ABOUT THIS EXERCISE: The answer should be each line from the entries below that has the word "bold" in it.

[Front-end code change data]
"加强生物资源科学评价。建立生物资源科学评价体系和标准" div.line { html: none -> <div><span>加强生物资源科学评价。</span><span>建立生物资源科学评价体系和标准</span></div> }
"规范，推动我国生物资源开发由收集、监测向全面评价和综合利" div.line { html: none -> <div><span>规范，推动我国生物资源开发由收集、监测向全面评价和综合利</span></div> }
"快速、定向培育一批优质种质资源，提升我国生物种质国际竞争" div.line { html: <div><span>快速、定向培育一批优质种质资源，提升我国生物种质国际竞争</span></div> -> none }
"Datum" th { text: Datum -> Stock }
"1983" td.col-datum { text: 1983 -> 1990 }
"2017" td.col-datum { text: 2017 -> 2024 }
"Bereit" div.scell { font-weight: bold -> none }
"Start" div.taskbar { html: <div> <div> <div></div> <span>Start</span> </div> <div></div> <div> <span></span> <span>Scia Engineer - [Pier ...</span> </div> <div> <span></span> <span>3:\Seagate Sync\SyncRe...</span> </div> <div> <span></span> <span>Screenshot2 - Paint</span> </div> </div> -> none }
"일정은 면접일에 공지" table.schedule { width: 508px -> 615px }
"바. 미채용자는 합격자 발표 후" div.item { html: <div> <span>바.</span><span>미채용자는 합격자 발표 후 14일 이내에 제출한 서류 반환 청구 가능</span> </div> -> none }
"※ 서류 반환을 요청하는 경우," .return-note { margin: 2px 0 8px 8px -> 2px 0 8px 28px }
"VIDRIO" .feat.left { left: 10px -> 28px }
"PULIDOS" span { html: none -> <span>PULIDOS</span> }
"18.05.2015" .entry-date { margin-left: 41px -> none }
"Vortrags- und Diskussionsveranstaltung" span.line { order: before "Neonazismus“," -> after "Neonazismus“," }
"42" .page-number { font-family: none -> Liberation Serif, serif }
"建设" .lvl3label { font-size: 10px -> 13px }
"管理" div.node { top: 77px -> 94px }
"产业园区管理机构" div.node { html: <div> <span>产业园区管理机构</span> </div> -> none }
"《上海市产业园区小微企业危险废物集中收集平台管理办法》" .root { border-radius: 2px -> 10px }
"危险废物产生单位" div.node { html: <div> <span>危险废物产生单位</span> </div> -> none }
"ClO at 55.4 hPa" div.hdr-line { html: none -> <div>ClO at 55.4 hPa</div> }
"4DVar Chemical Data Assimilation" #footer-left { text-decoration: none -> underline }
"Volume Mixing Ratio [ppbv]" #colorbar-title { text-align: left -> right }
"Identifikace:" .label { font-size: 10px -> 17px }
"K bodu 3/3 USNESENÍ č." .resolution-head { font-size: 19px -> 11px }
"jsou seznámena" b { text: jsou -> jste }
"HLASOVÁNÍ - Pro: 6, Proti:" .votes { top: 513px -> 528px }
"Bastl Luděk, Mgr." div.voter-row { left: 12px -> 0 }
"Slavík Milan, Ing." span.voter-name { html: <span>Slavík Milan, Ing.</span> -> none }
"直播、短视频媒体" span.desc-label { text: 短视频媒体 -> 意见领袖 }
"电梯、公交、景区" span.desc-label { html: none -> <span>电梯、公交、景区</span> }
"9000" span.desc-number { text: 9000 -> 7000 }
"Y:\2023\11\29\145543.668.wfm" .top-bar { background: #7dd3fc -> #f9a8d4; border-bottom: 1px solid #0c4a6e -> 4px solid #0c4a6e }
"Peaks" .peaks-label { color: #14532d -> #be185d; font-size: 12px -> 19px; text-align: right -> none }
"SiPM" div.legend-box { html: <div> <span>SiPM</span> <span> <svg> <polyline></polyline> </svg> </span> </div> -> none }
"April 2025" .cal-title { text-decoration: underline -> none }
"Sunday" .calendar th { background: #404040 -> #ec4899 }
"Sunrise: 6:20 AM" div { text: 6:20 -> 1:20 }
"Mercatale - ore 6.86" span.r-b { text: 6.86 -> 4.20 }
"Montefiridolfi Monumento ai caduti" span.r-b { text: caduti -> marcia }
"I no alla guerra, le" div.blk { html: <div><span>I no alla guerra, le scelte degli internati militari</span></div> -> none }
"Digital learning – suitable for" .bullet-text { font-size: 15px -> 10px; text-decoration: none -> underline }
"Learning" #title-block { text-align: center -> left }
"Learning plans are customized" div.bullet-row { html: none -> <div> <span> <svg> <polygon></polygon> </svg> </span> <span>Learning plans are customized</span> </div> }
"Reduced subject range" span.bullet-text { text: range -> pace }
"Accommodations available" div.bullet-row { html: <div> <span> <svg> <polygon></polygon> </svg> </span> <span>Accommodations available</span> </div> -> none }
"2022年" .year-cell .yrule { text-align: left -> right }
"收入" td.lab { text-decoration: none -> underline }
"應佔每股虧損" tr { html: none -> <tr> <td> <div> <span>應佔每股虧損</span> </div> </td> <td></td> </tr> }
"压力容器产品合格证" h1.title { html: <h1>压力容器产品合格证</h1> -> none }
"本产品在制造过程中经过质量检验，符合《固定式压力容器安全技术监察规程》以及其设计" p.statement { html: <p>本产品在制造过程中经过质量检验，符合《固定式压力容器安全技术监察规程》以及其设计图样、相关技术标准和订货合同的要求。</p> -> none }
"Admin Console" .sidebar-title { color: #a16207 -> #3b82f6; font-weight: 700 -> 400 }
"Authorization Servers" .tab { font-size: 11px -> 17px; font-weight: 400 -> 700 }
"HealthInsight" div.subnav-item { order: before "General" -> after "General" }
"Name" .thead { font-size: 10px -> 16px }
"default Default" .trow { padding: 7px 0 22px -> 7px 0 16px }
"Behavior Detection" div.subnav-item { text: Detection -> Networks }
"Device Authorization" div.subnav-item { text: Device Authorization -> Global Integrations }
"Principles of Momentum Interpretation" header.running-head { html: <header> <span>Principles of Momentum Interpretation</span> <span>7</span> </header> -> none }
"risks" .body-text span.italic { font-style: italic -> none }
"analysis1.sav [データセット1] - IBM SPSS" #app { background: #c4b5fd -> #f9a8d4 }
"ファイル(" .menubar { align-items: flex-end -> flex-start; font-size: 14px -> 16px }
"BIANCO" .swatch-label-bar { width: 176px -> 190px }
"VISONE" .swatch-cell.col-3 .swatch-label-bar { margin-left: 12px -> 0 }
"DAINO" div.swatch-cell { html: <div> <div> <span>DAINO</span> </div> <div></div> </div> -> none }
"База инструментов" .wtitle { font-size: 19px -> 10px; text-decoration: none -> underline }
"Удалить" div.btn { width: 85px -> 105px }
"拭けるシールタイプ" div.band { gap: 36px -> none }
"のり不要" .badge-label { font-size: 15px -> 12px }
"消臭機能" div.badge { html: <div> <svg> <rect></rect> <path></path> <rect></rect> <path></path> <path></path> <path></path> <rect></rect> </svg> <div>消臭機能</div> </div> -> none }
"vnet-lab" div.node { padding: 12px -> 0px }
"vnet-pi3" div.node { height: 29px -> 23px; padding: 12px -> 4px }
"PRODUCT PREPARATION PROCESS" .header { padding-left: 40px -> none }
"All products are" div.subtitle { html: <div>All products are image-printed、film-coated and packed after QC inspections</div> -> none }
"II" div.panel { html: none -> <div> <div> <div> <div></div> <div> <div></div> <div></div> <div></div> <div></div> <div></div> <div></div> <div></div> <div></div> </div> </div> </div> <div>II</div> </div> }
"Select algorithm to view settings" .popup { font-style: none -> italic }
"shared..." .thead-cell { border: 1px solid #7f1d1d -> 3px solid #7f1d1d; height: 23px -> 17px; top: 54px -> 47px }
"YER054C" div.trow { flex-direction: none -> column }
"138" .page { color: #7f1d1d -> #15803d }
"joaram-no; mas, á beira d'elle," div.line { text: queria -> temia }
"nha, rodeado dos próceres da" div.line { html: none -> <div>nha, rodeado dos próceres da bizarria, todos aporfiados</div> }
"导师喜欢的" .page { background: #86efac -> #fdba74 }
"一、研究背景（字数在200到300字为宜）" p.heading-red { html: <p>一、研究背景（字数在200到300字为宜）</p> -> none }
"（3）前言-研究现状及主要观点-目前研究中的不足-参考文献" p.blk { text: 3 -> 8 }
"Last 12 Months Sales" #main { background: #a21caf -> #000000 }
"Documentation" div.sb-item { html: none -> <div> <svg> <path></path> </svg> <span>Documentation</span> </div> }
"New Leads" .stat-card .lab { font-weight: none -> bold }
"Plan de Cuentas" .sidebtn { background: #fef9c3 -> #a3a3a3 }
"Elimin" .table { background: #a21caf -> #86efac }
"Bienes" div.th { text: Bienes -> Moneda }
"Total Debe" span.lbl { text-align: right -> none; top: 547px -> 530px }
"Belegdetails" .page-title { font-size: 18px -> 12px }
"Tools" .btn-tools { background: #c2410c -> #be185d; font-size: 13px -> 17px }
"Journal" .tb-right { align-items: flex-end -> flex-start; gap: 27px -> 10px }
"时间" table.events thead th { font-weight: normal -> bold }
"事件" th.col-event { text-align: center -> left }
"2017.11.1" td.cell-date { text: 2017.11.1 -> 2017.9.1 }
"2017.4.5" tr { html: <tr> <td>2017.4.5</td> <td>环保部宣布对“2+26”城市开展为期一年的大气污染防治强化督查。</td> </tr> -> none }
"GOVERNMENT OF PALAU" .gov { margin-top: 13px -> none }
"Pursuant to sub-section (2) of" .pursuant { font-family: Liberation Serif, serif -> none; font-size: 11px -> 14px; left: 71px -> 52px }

EXERCISE ANSWER:
"Bereit" div.scell { font-weight: bold -> none }
"New Leads" .stat-card .lab { font-weight: none -> bold }
"时间" table.events thead th { font-weight: normal -> bold }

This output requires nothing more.